This part 2 of a series of posts about better ways to run OKRs. Check out part 1 for an intro if you haven’t already.
Our workplace culture also created a lack of transparency internally, which has resulted in siloed teams that lack coordination and knowledge sharing, causing misalignment and inefficiencies in operational and strategic objectives. — Uber, Uber IPO filing
The issues in the above quote should be familiar to you if you’ve tried to scale up your company.
Avoiding siloing and inefficiencies requires more than broadcasting an ambitious goal like “Become a key player in the US market” to all teams.
Cross-Functional Key Results
The first thing you need to avoid are Team-Level Key Results, and instead promote Cross-Functional Key Results.
The reason for this is that in any company, a single team is unlikely to be completely self-sufficient and self-serving. Organisations exist to fill in skill gaps, and lower transactional costs1 (think information and incentive differences, procurement overhead, availability).
Cross-Functional Key Results are not the elimination of functional teams, they’re about improving efficiency and decision quality by preventing complete team siloing.
The way you go about it is by sharing information between teams during these OKR cycle phases:
Understand: when you’re looking to understanding what’s working and the existing gaps, E.g.: “Are we meeting our projected revenue? Why not? Do we need to improve operational costs or increase our market?”.
In this stage it’s important avoid making quick but poor decisions due to lack of information2.

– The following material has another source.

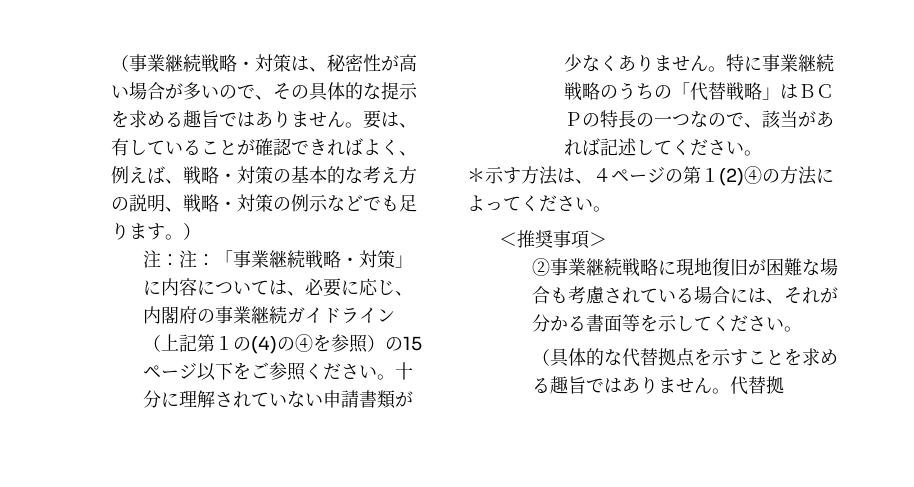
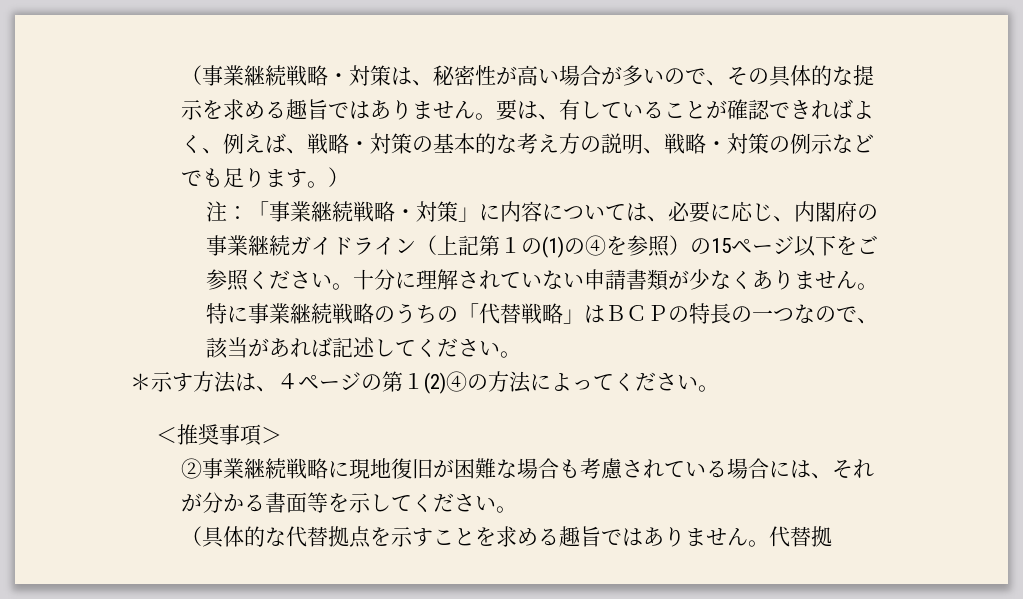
- 注：注：「事業継続戦略・対策」に内容については、必要に応じ、内閣府の事業継続ガイドライン（上記第１の(4)の④を参照）の15ページ以下をご参照ください。
+ 注：「事業継続戦略・対策」に内容については、必要に応じ、内閣府の事業継続ガイドライン（上記第１の(1)の④を参照）の15ページ以下をご参照ください。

Assuming the OKR Objective is appropriate (an article for another time3), teams should be given enough time to contribute with information on the barriers and assets influencing the success of that Objective.
Define: when you understand the outcome, barriers, assets, and need to define key results to reach that outcome.
In this stage it’s OK and probably more manageable for individual teams to come up with their Key Result ideas. But to prevent duplicated and competing Key Results, all team members must read all ideas names, and team leads must work to create the smallest set of key results, that make the best use of people, and deliver the most value for the company.
Progress: when you’re working to achieve Key Results.
During the define step, team members and leads will have been exposed to the complete set of key result ideas. This information shouldn’t be lost as it expresses values and priorities of individuals and teams. Key Result working teams should be formed based on this.
Here’s an example, imagine you’ve got a platform that a managed services team uses to deliver client projects. It turns out that platform theming needs to be streamlined to cut costs.
The most efficient team would include platform team members, but also one or more external members form the managed services team at the very least. These external team members wouldn’t hate to work on this key result full time, but would be instrumental to understanding the most common theming use-cases, current effort baseline, and validate progress. The understanding of use cases, effort, should help scope and prioritise lower-level initiatives such as specific features.
Through collaboration, you can replace key results such as “Reduce theming effort by 50%” with “Reduce theming effort of top use-cases from 1 week (current) to 1 day”. The difference is that the latter is grounded on real use-cases, and absolute instead of relative measures.
Setting the right Key Results requires investing into your organisation’s research and workshopping skills, I’d say that’s a good investment considering it saves you from spending 3 months worth of budget on less impactful work.
Review: when you perform your mid and post-completion status checks, adjusting as necessary.
I’ll dedicate a few more words to reviews later on in the Measurement section of this article. The gist is that collaboration requires trust between teams, and trust is broken when expectations are broken.
Roadmaps, estimates and plans very rarely play out exactly how you intended 3 months down the line, this shouldn’t be news to anyone involved in complex work.
You only break expectations if you reject this reality.
I often see teams falling victim to the Sunk Cost Bias4, where instead of discarding 1 month of wasted work, they keep putting more money into it until the end of the quarter.
OKRs are hard work with hard decisions. Not all hard decisions will be about cancelling 1 month worth of work, most will just be scope and timeline changes.
Performing reviews, adjusting work, and keeping the dependant teams informed is crucial to establishing and maintaining trust, essential to collaboration.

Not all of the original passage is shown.